Instructions for the task — Your reply should repeat all records verbatim and contain no images.

Material provided —
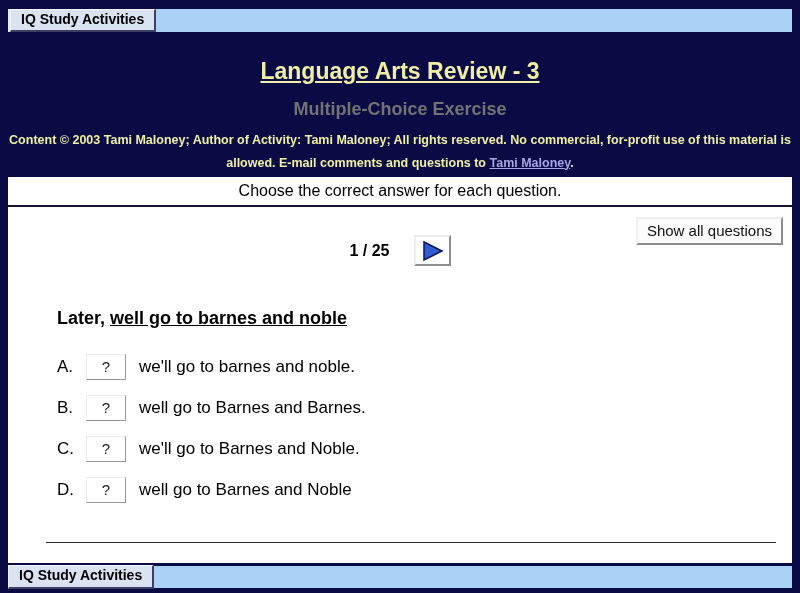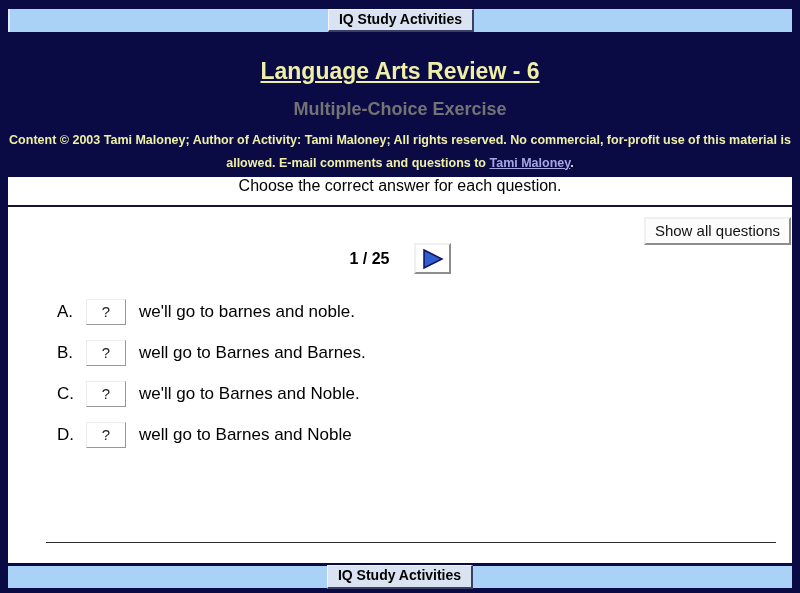"IQ Study Activities" .tabbar { justify-content: center -> none }
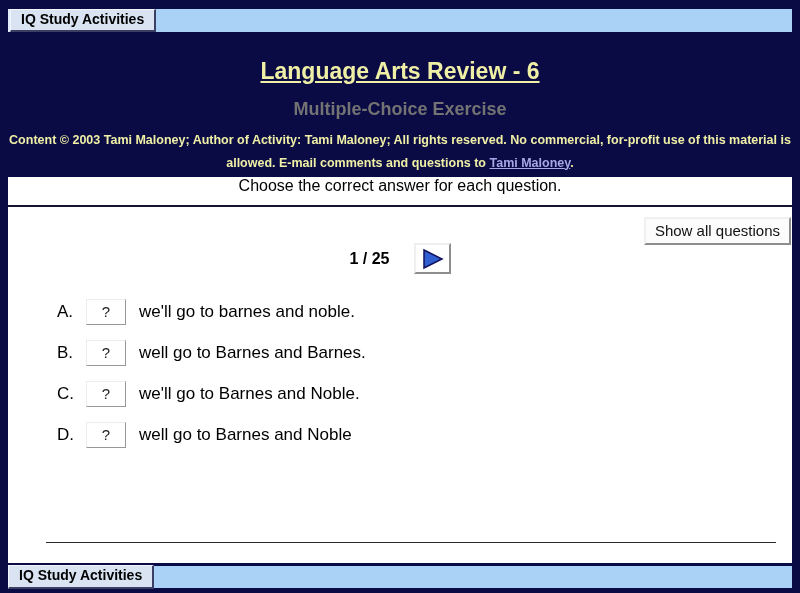"Language Arts Review - 6" h1.title { text: 6 -> 3 }
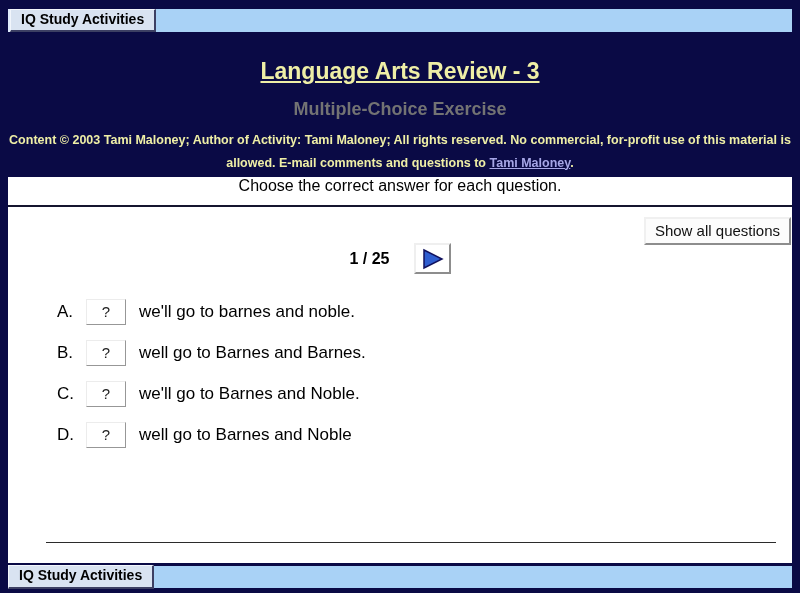"Choose the correct answer for" .instruction { align-items: flex-start -> center }
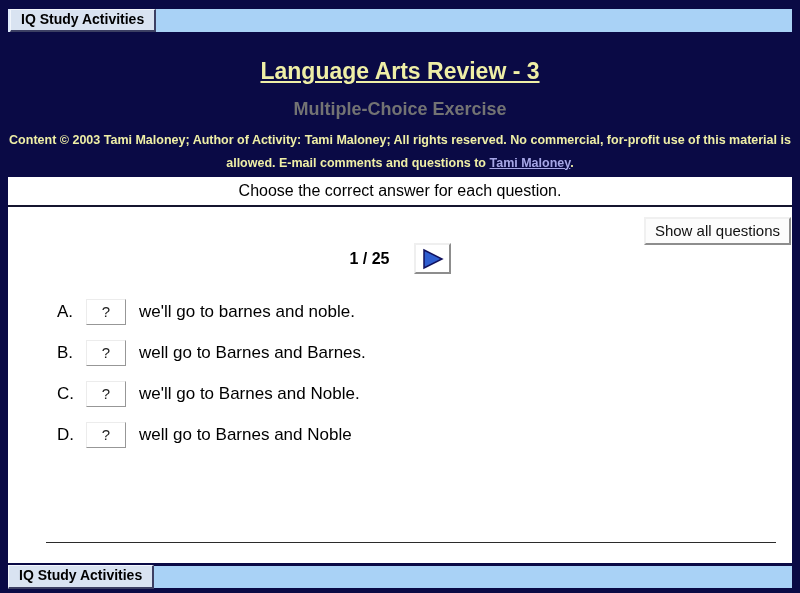"Show all questions" .show-all-wrap { right: 1px -> 9px }
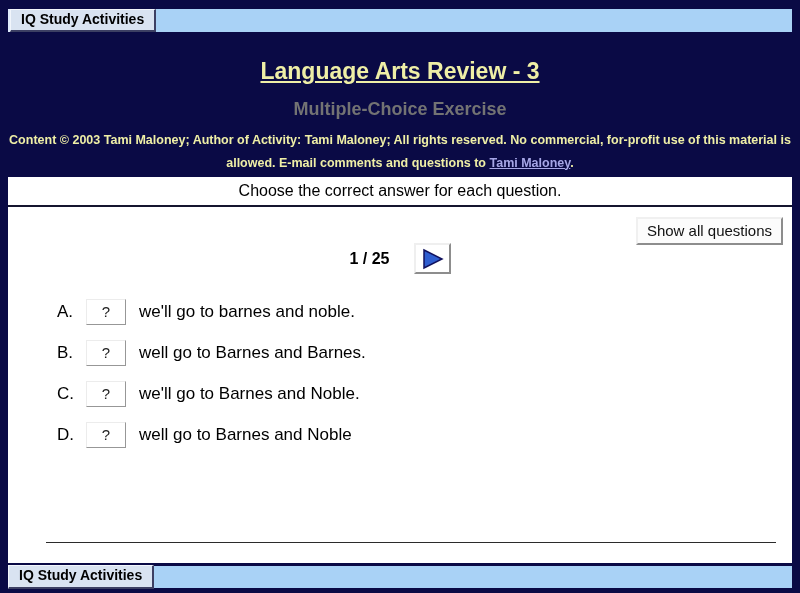"1 / 25" .pager { padding-top: 36px -> 28px }
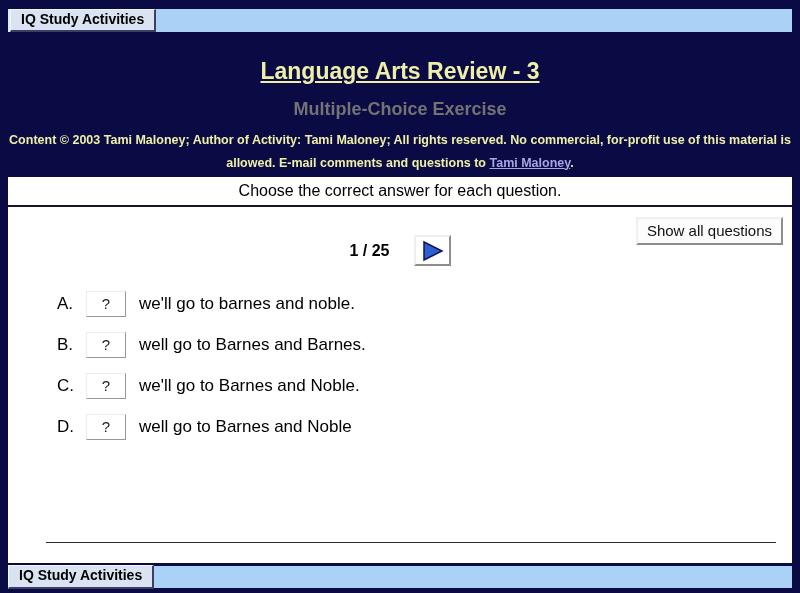"Later, well go to barnes" div.question { html: none -> <div><span>Later, </span><span>well go to barnes and noble</span></div> }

Answer for this exercise —
"IQ Study Activities" .tabbar { justify-content: center -> none }
"Language Arts Review - 6" h1.title { text: 6 -> 3 }
"Choose the correct answer for" .instruction { align-items: flex-start -> center }
"Show all questions" .show-all-wrap { right: 1px -> 9px }
"1 / 25" .pager { padding-top: 36px -> 28px }
"Later, well go to barnes" div.question { html: none -> <div><span>Later, </span><span>well go to barnes and noble</span></div> }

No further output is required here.